Before proceeding with piezoelectric surgery, remove any residual periosteum from the skull. Once the skull is opaque and smooth (Figure 1a), the surgeon may begin piezoelectric surgery. When removing bone with the vibrating piezo tip, it is critical to irrigate the skull with ice cold ACSF. Proper irrigation is achieved when the bottom 1 mm of the tip is submerged in ACSF (Figure 1b). Without proper irrigation, the bone will overheat and damage the brain. After the skull has been thinned to the desired depth chosen by the surgeon, there may be some residual bleeding from blood vessels located in the bone. In order to rapidly cease all bleeding, apply a small 1 mm piece of collagen foam soaked in ACSF to the area of the window. Let the collagen sit on the skull for approximately 30 s (Figure 1c). After the collagen foam is removed, the window will appear translucent, allowing clear visualization of the blood vessels in the dura. The dura will be intact without significant bruising. (Figure 1d). If the dura appears red and inflamed, it is likely due to broken blood vessels from too much pressure applied to the tip during the surgery. To protect the new window and prepare it for chronic imaging, a glass coverslip must be placed over the area. A properly applied glass coverslip will gently sit on top of the window and will not cause any damage to the area. The glass coverslip must cover the entire window. If the glass coverslip is properly applied to the skull, the window will remain translucent under the glass. All the blood vessels in the dura will still be visible (Figure 1e). Dental acrylic must be applied around the glass coverslip to permanently adhere it to the surface of the skull. The edges of the glass coverslip must also be covered in dental acrylic (Figure 1f).

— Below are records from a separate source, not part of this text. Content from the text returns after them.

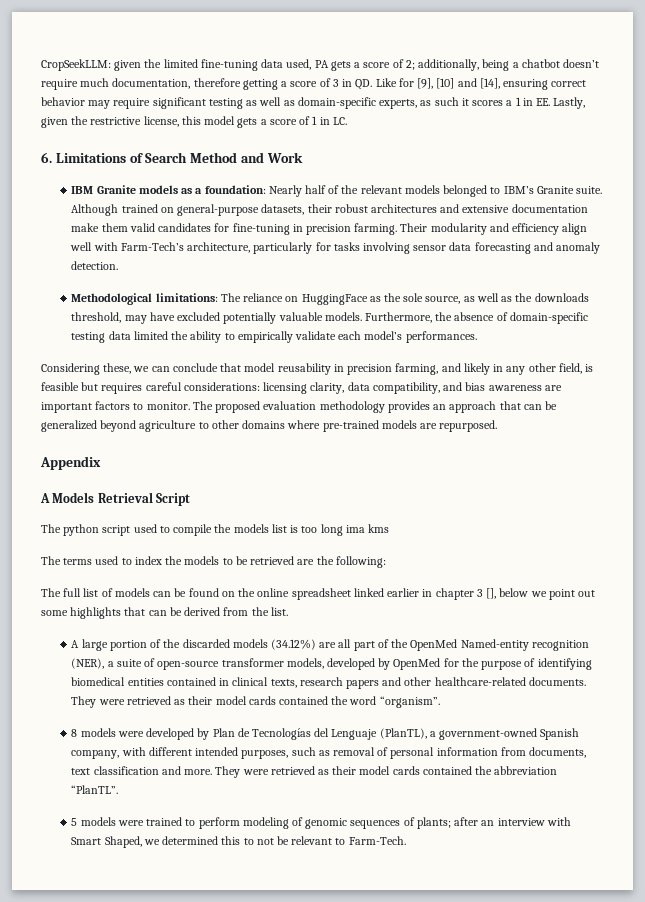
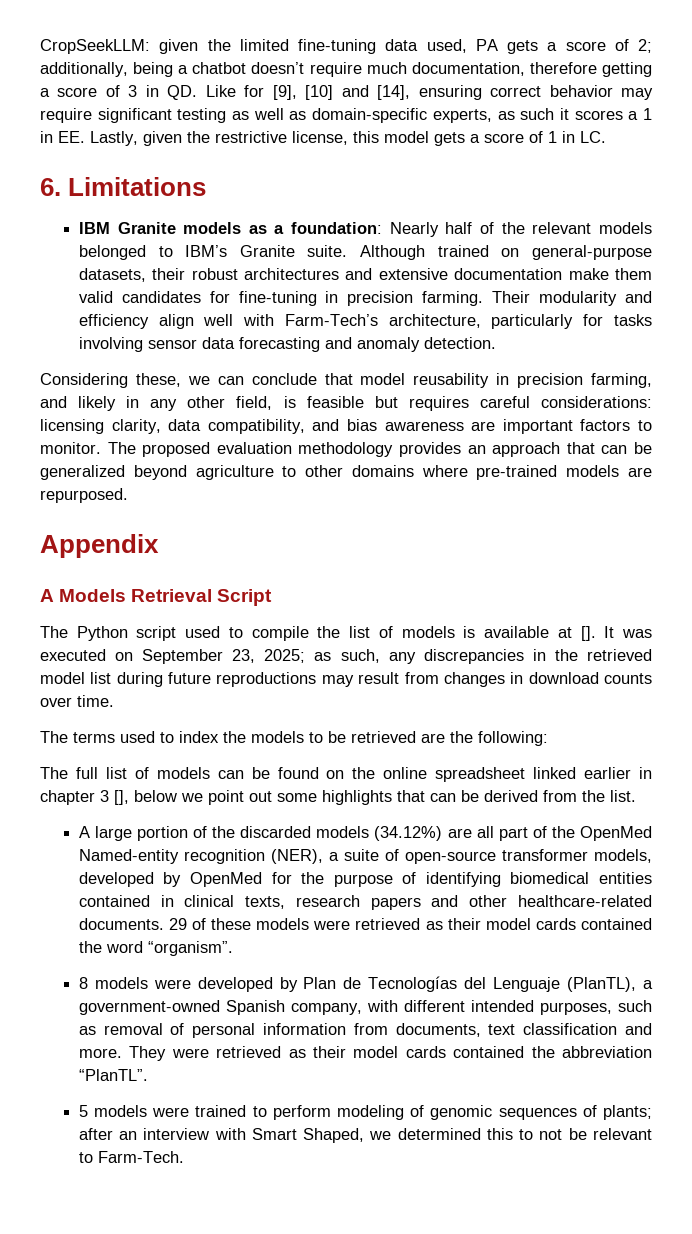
- 6. Limitations of Search Method and Work
+ 6. Limitations
- Methodological limitations: The reliance on HuggingFace as the sole source, as well as the downloads threshold, may have excluded potentially valuable models. Furthermore, the absence of domain-specific testing data limited the ability to empirically validate each model’s performances.
- The python script used to compile the models list is too long ima kms
+ The Python script used to compile the list of models is available at []. It was executed on September 23, 2025; as such, any discrepancies in the retrieved model list during future reproductions may result from changes in download counts over time.
- They were retrieved as their model cards contained the word “organism”.
+ 29 of these models were retrieved as their model cards contained the word “organism”.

We found that piezoelectric surgery is typically much faster than a traditional cranial window, taking around 10-12 min per surgery (Figure 2A). We also found that there were less complications due to dura bruising and bleeding as observed by eye (Figure 2B). A properly prepared window will allow multiphoton imaging of fluorescent indicators in cortical neurons in vivo. We chose to image the red calcium indicator JRGECO1a in cell bodies of layer 4 cortical neurons (Figure 3A-3B). We could observe calcium transients in these cell bodies through the window prepared using PHASOR.

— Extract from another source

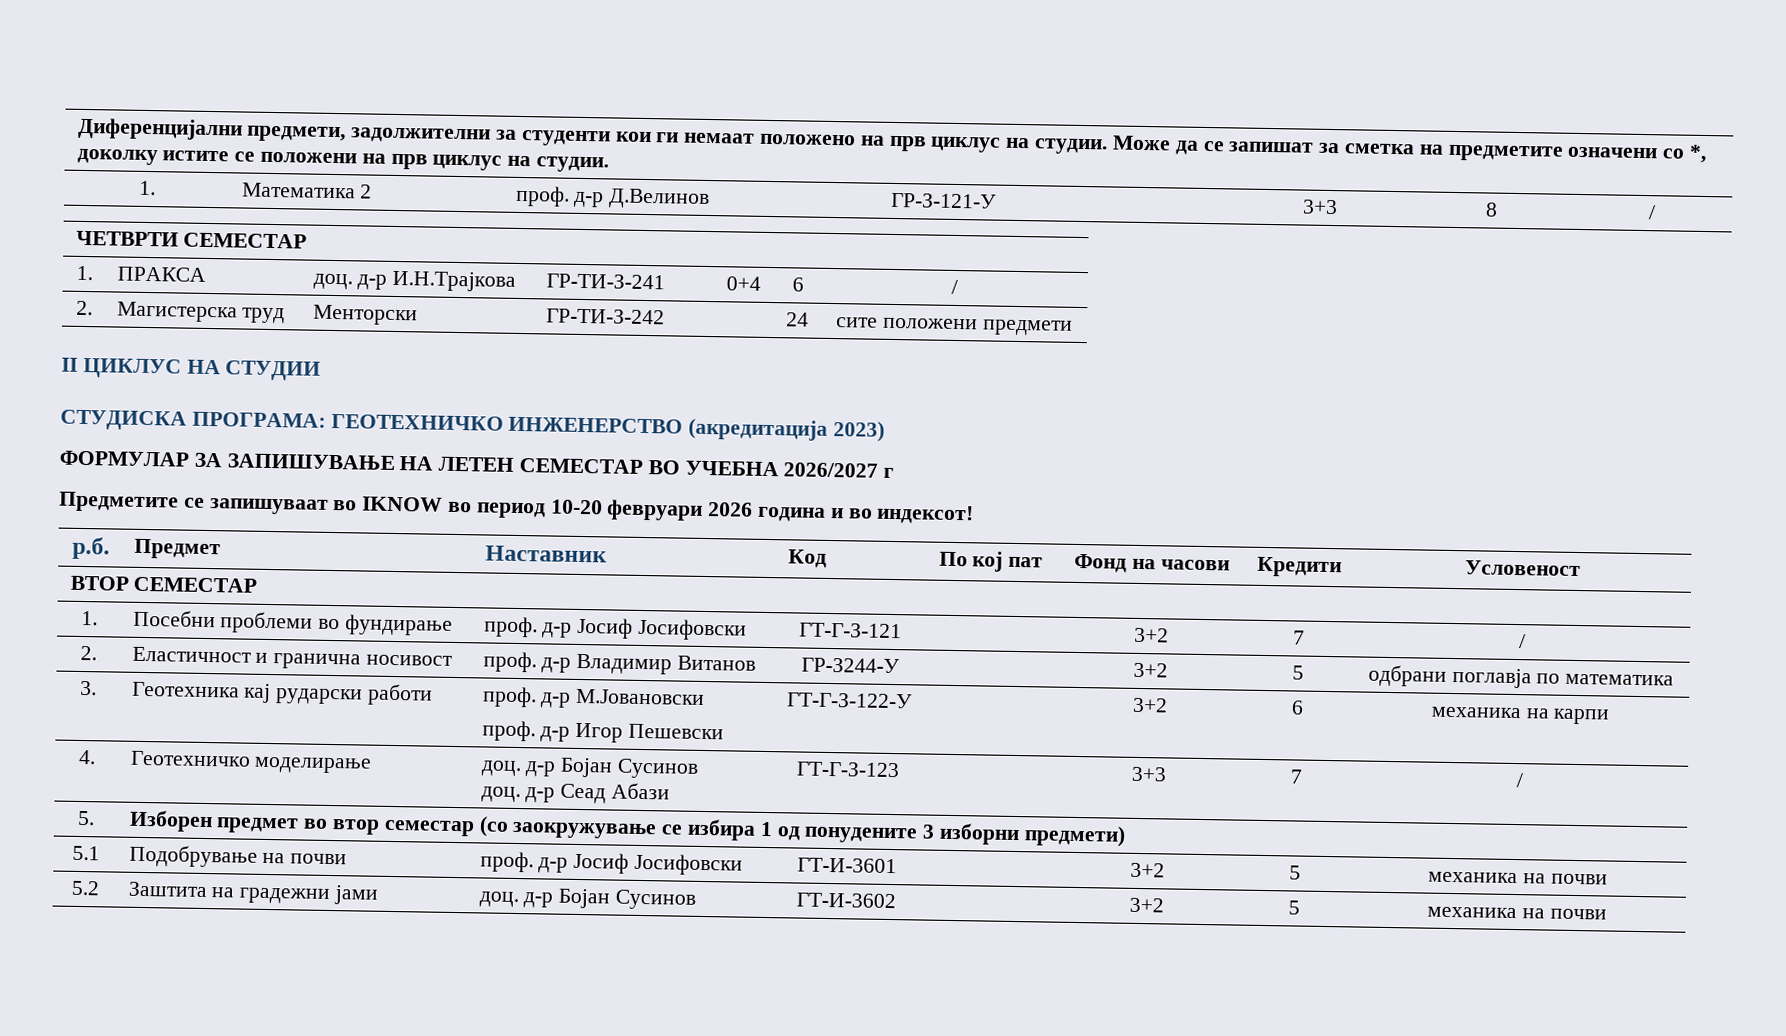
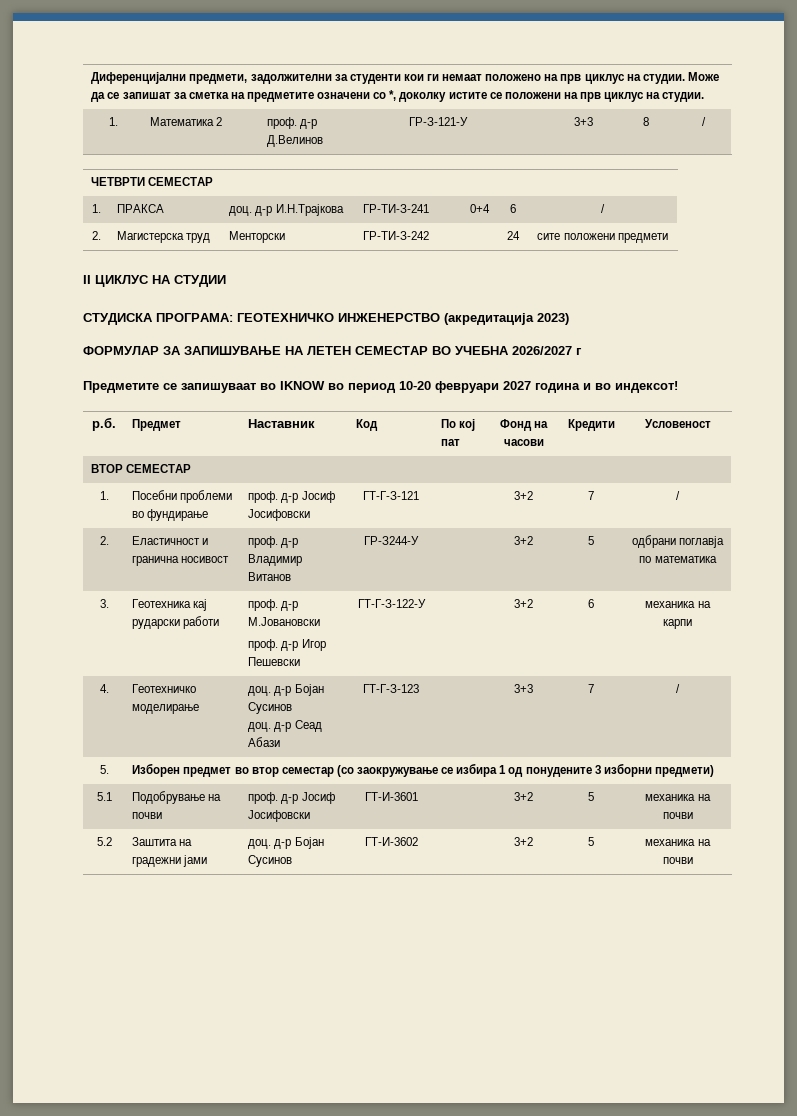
- Предметите се запишуваат во IKNOW во период 10-20 февруари 2026 година и во индексот!
+ Предметите се запишуваат во IKNOW во период 10-20 февруари 2027 година и во индексот!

Figure 1: Piezoelectric surgery. (a) The skull after it has been properly prepared for PHASOR. All the periosteal tissue has been removed, leaving a smooth and clean surface. (b) A representative image of PHASOR in progress. The bottom 1 mm of the vibrating surgical tip is submerged in ice cold ACSF. The fluid is applied to the skull at a rate of 1 mL/min. A light circular motion is applied to the skull and the bone is thinned via ultrasonic vibrations. (c) After the skull has been thinned, a 1 mm circular piece of collagen foam soaked in cold ACSF is allowed to rest on the window to stop any micro bleeds from the bone. (d) A successful window with a translucent dura displays all of the intact blood vessels. There is no visible damage or bruising to the surface of the brain. (e) A glass coverslip is placed over the window to protect the surface of the brain. (f) Dental acrylic is applied to the skull to permanently fix the glass coverslip over the window. Scale bar 1 mm in all images.

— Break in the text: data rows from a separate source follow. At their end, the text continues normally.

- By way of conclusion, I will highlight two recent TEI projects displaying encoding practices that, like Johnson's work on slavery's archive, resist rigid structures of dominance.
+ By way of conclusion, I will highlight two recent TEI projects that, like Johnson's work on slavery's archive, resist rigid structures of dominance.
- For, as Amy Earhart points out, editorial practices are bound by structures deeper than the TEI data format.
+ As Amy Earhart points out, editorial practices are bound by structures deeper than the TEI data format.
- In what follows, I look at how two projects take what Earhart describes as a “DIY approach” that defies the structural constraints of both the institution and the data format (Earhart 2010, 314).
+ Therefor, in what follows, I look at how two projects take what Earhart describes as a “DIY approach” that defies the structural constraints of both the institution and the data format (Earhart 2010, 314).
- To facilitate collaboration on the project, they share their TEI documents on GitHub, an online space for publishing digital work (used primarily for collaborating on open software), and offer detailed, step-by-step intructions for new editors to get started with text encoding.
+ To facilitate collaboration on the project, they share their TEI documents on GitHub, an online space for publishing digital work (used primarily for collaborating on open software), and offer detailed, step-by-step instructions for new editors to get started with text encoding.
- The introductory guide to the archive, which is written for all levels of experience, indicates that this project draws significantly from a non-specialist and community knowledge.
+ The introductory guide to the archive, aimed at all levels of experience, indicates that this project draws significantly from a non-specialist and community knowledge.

Figure 2. Comparison of success rate in training for PHASOR or dental drill surgery. (A) Average time per surgery was lower for PHASOR than dental drill surgeries (p<0.05, two tailed t test) n= 30 surgeries per group and average 10 surgeries per surgeon. (B) The percentage of successful surgeries (defined as no bleeding or visible damage to the dura as observed by the surgeon's eye through the objective set to 350X zoom) was higher for PHASOR than dental drill surgeries (n = 30 surgeries for each group, one tailed z test). Error bars show SD.
Figure 3. Multiphoton imaging in vivo through a cranial window thinned with PHASOR. (A) Calcium transients observed with the red calcium indicator JRGECO1a were imaged in layer 4 pyramidal neurons in murine motor cortex in vivo. Scale bar = 100 µm. (B) The same window but different region of layer 4 motor cortex. Headfixed mouse with 3 mm window prepared with PHASOR. Scale bar = 30 µm. Imaged with a multiphoton microscope, 40X objective, 1040 nm excitation wavelength.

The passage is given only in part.